Cependant, des auditions de détenus et de surveillants, il ressort que les problèmes de « cantine » ont été de façon récurrente à l’origine de tensions et d’incidents dans les bâtiments (attente longue des produits, détenus n’ayant pas obtenu leurs produits alimentaires alors que leur compte était débité, date de péremption dépassée), et que semble être en cause le manque de coopération de certains membres de l’encadrement dans le travail de partenariat indispensable entre les personnels et la société SIGES en charge de ces services. L’insuffisance du travail et des activités à proposer aux détenus a suscité frustration, mécontentement et agressivité ; cette question est devenue un enjeu majeur instrumentalisé par certains surveillants : « Il suffisait qu’un détenu demande quoi que ce soit aux surveillants concernant le quotidien en détention, pour qu’il soit l’objet de brimades, d’humiliations et de propos insultants et agressifs », selon les témoignages recueillis.
Enfin, il apparaît qu’une certaine « convivialité » au sein de l’équipe d’encadrement a faussé, rendu délicats puis périlleux, le positionnement professionnel, le rôle hiérarchique nécessaire, et dans certaines situations, a conduit l’ensemble de l’équipe d’encadrement à avaliser les manquements.

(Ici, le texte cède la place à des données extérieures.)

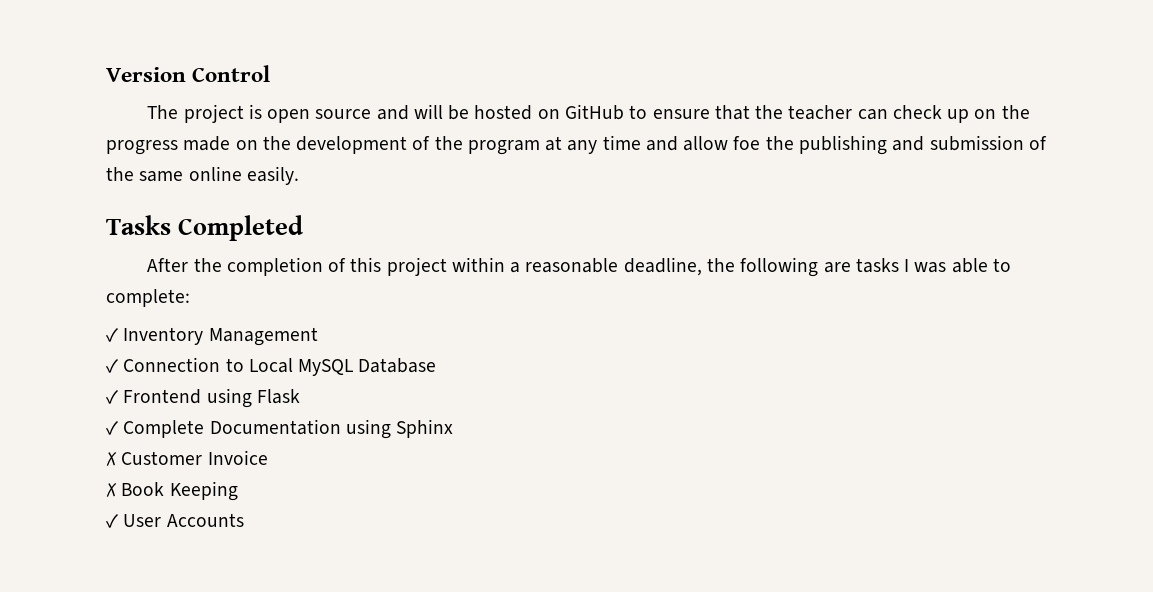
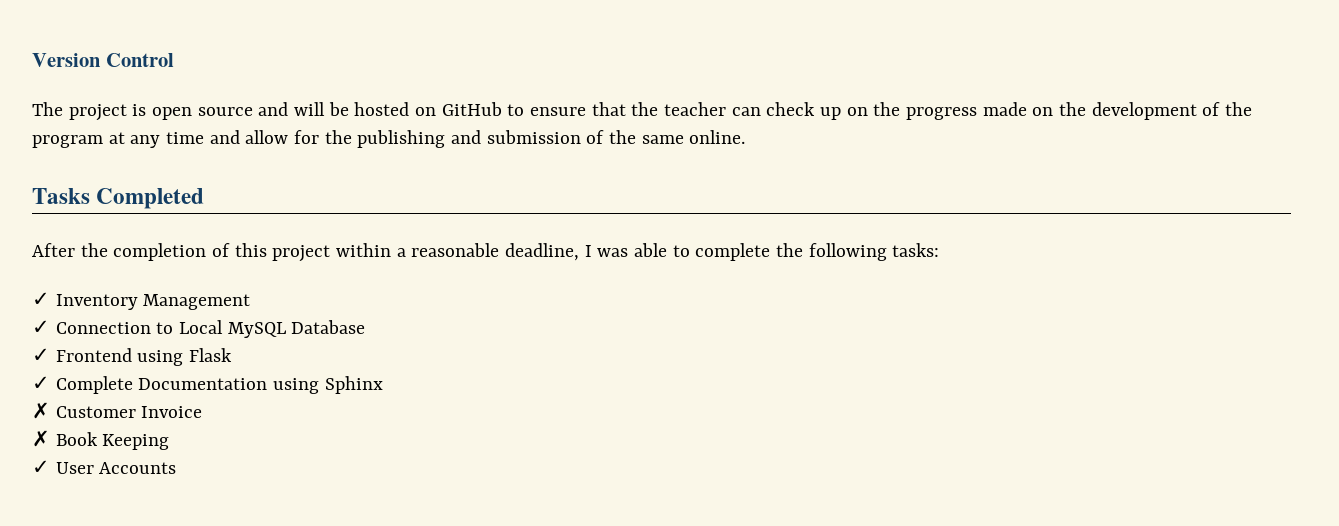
- The project is open source and will be hosted on GitHub to ensure that the teacher can check up on the progress made on the development of the program at any time and allow foe the publishing and submission of the same online easily.
+ The project is open source and will be hosted on GitHub to ensure that the teacher can check up on the progress made on the development of the program at any time and allow for the publishing and submission of the same online.
- After the completion of this project within a reasonable deadline, the following are tasks I was able to complete:
+ After the completion of this project within a reasonable deadline, I was able to complete the following tasks:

La Commission a transmis ses avis et recommandations au procureur de la République et demande au garde des Sceaux la saisine des instances disciplinaires pour quatre dossiers. La Commission a été informée de l’existence d’un audit effectué au cours du dernier trimestre 2006.
Elle a par ailleurs constaté que certaines améliorations avaient été apportées concernant les problèmes de « cantine », et que les délégations de pouvoirs concédées aux premiers surveillants, notamment en matière disciplinaire, ont été modifiées.

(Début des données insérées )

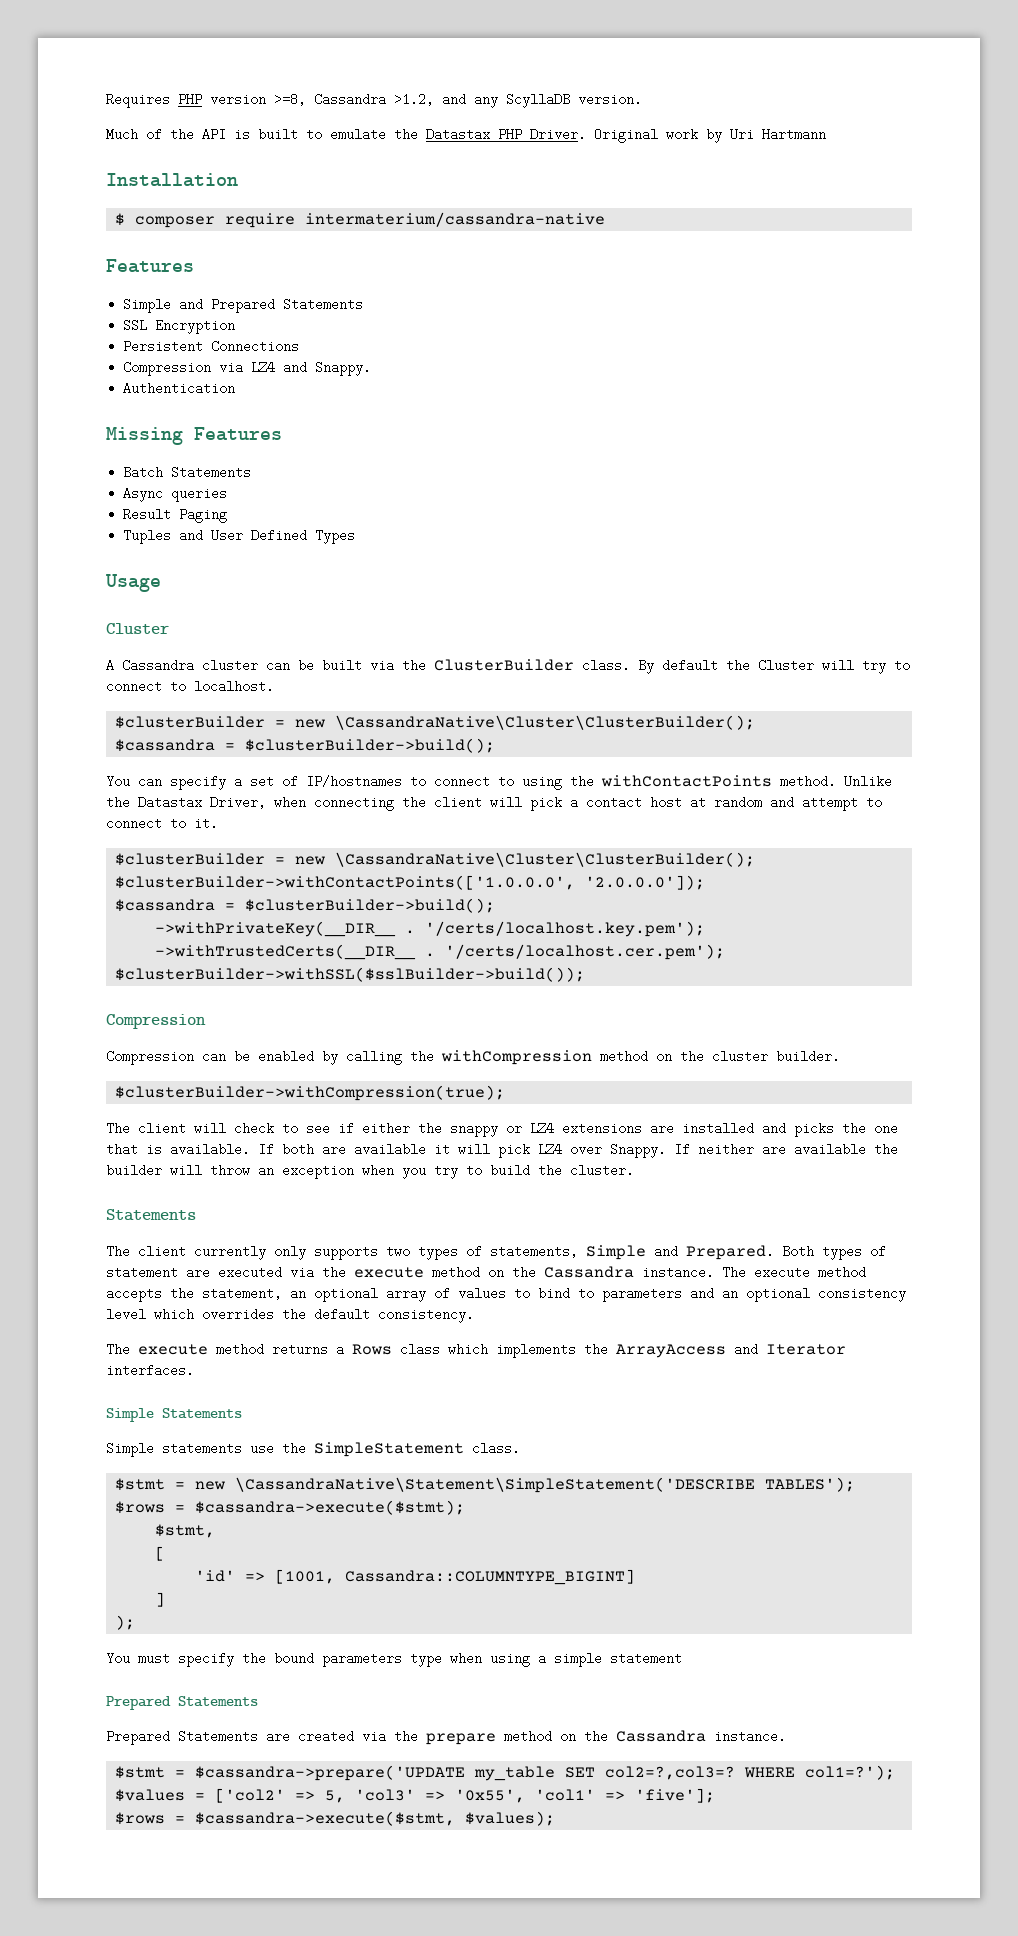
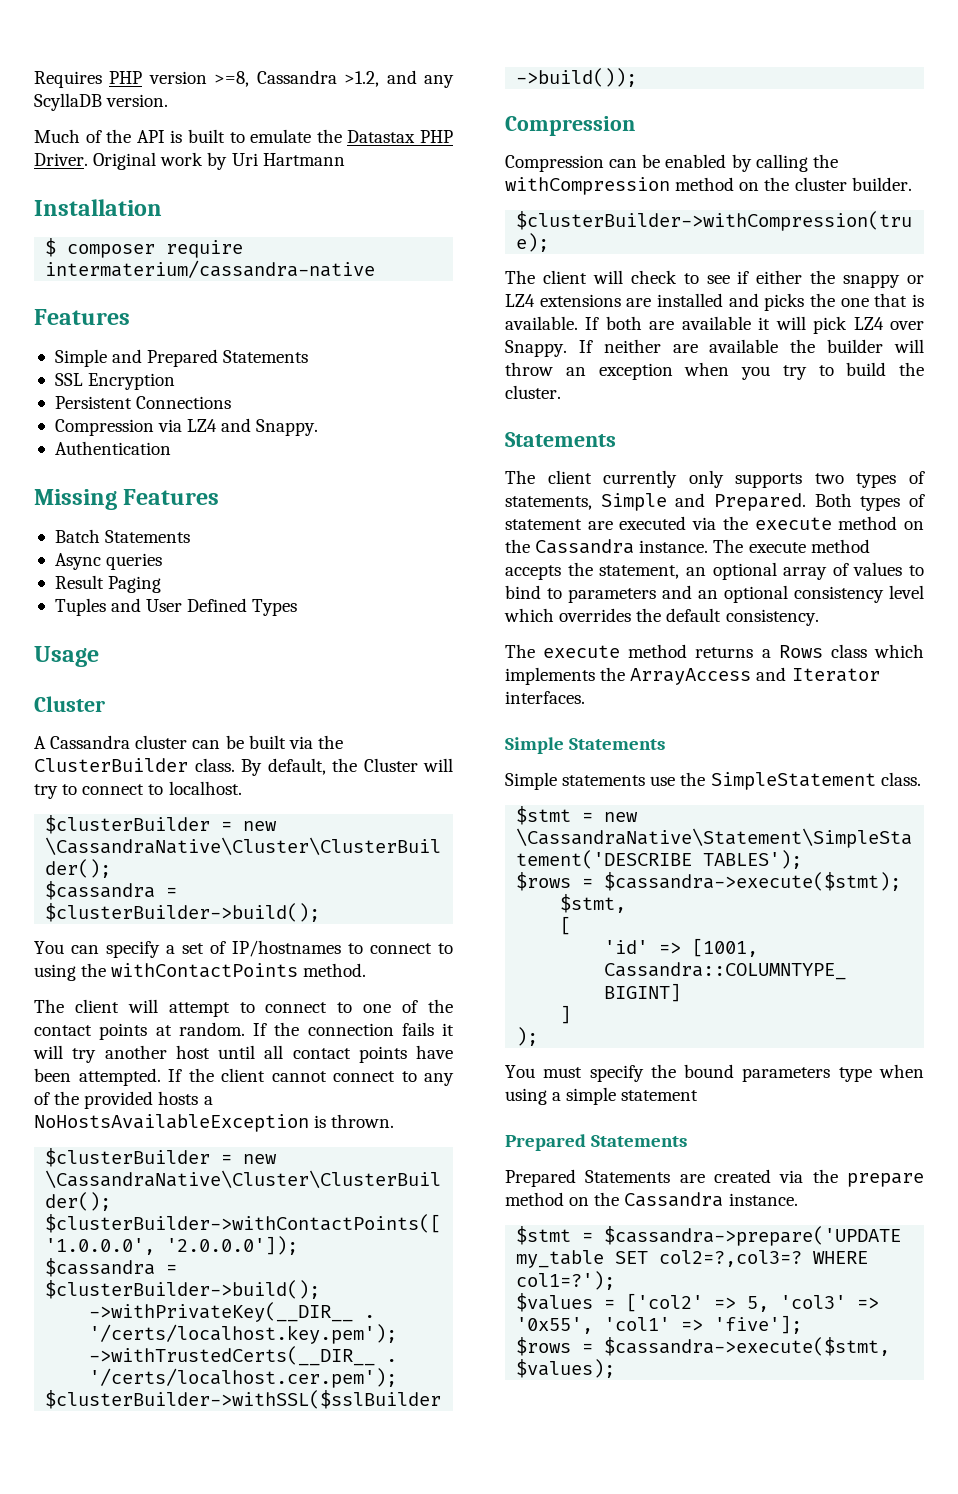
- By default the Cluster will try to connect to localhost.
+ By default, the Cluster will try to connect to localhost.
- You can specify a set of IP/hostnames to connect to using the withContactPoints method. Unlike the Datastax Driver, when connecting the client will pick a contact host at random and attempt to connect to it.
+ You can specify a set of IP/hostnames to connect to using the withContactPoints method.
+ The client will attempt to connect to one of the contact points at random. If the connection fails it will try another host until all contact points have been attempted. If the client cannot connect to any of the provided hosts a NoHostsAvailableException is thrown.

Enfin, comme elle l’a indiqué dans l’un de ses dossiers, la Commission tient à souligner qu’elle retire de toutes les auditions, des témoignages de surveillants, et principalement de ceux de tous les détenus entendus, que les agissements contraires aux règles et aux valeurs sont le fait d’une minorité, et que la majorité des surveillants de Liancourt se comportent correctement et humainement avec les détenus. Elle tient à saluer le courage et l’éthique des surveillants qui ont défendu les valeurs de leur profession.
La Commission demande à son président, vu l’urgence, d’informer dans les plus brefs délais le ministre de la Justice de la gravité des faits qu’elle a
constatés.
La Commission demande instamment au garde des Sceaux de veiller à la sécurité des détenus qui ont été amenés, par leur témoignage tout au long de ces cinq dossiers, à mettre en cause des surveillants du centre pénitentiaire de Liancourt.